While fintech can be a powerful tool for increasing financial inclusion, it isn’t a silver bullet, and there are various challenges facing entrepreneurs, policymakers, and other stakeholders in the field. For example, while the loosening of regulation can accelerate innovation, it also poses more risk to consumers, such as in cases of potential fraud and data breaches. In the first half of 2020, Latin America recorded the world’s highest cyber-attack rates, especially through mobile browsers. Additionally, a shift to digital services and away from physical branches of financial services requires an increase in investment in tech accessibility and internet infrastructure. Fintech startups also face operational risks and ethical responsibilities that come with providing financial services such as loans and assets. Disruptive technology inevitably brings risk and calls for continued collaboration between the for-profit and non-profit sectors.

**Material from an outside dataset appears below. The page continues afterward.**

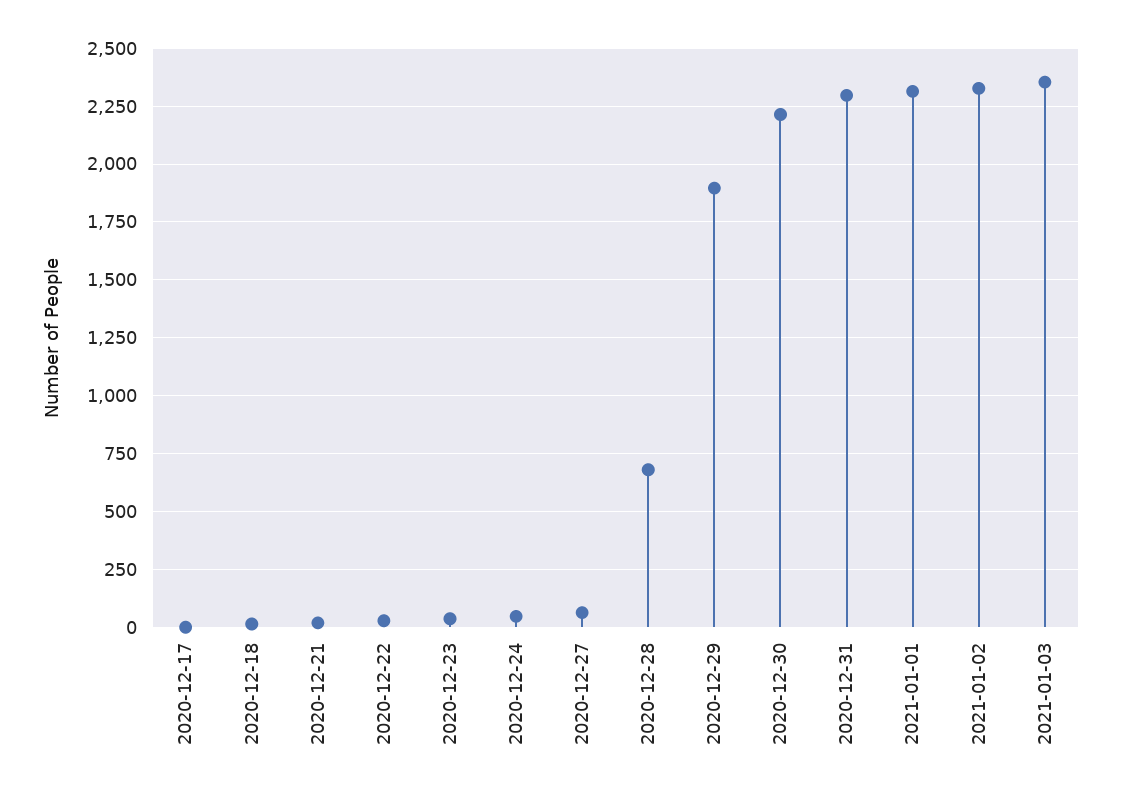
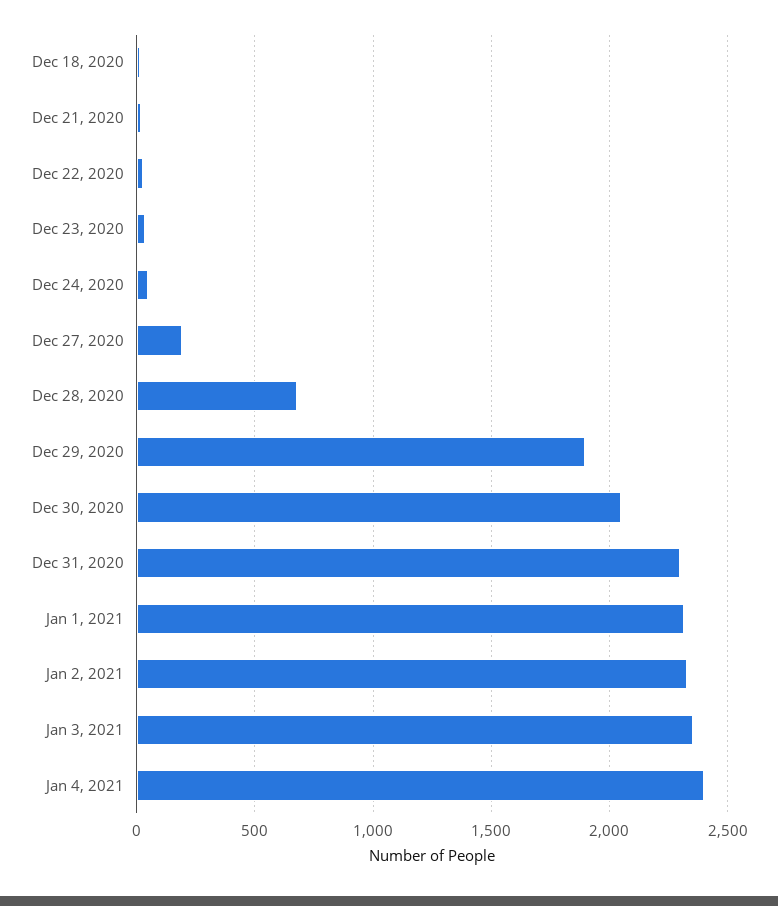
2020-12-17: 0 -> none
2020-12-27: 50 -> 200
2020-12-30: 2200 -> 2050
Jan 4, 2021: none -> 2400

Latin American fintech isn’t happening in a vacuum, and it will continue impacting the world by pushing innovation forward and leading by example. In Mexico, Uber recently partnered with BBVA bank to allow drivers to open and use a digital bank account directly on the Uber app, and there’s nothing stopping BBVA or other global companies and banks from enabling these changes in more countries. Startups and companies adopting embedded finance will be able to bring fintech solutions to communities in even more ways on the day-to-day. After all, “every company will be a fintech company,” asserted by folks like a16z’s Angela Strange and Plaid co-founder Alex Willhelm. Whether true or not, Latin American fintech has shown the world how to empower an entire generation of unbanked people.
My love for Latin America has always been rooted in the warmth of its people, the lushness of its landscapes, and the smells of my grandma’s cooking. Now, it is combined with a growing fascination and excitement. Some of the world’s brightest operators and investors are all joining forces in Latin America to build a new world of finance. It’s a historical moment to watch, and to join.